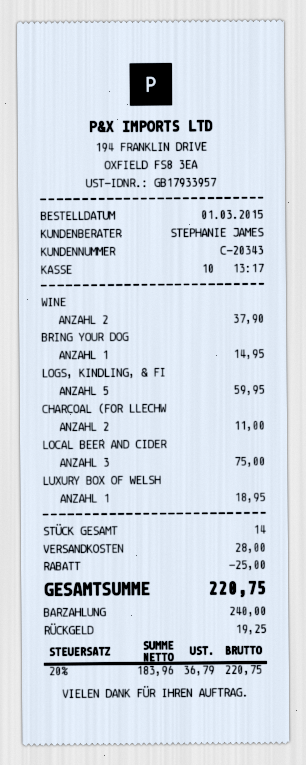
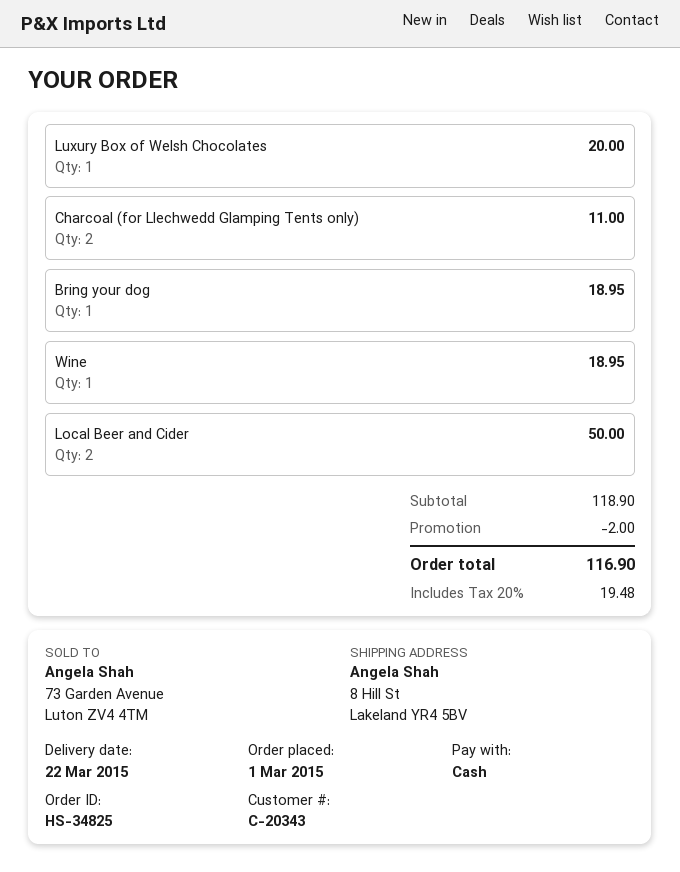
WINE: 2 for 37.90 -> 1 for 18.95
BRING YOUR DOG: 1 for 14.95 -> 1 for 18.95
LOGS, KINDLING, & FI: 5 for 59.95 -> none
LOCAL BEER AND CIDER: 3 for 75.00 -> 2 for 50.00
LUXURY BOX OF WELSH: 1 for 18.95 -> 1 for 20.00
discount: 25.00 -> 2.00
shipping: 28.00 -> none
tax: 20% = 36.79 -> 20% = 19.48
total: 220.75 -> 116.90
++++++++++++++++++++
Filter the listing above, keeping only the lines with "none".

FINISHED EXERCISE>
LOGS, KINDLING, & FI: 5 for 59.95 -> none
shipping: 28.00 -> none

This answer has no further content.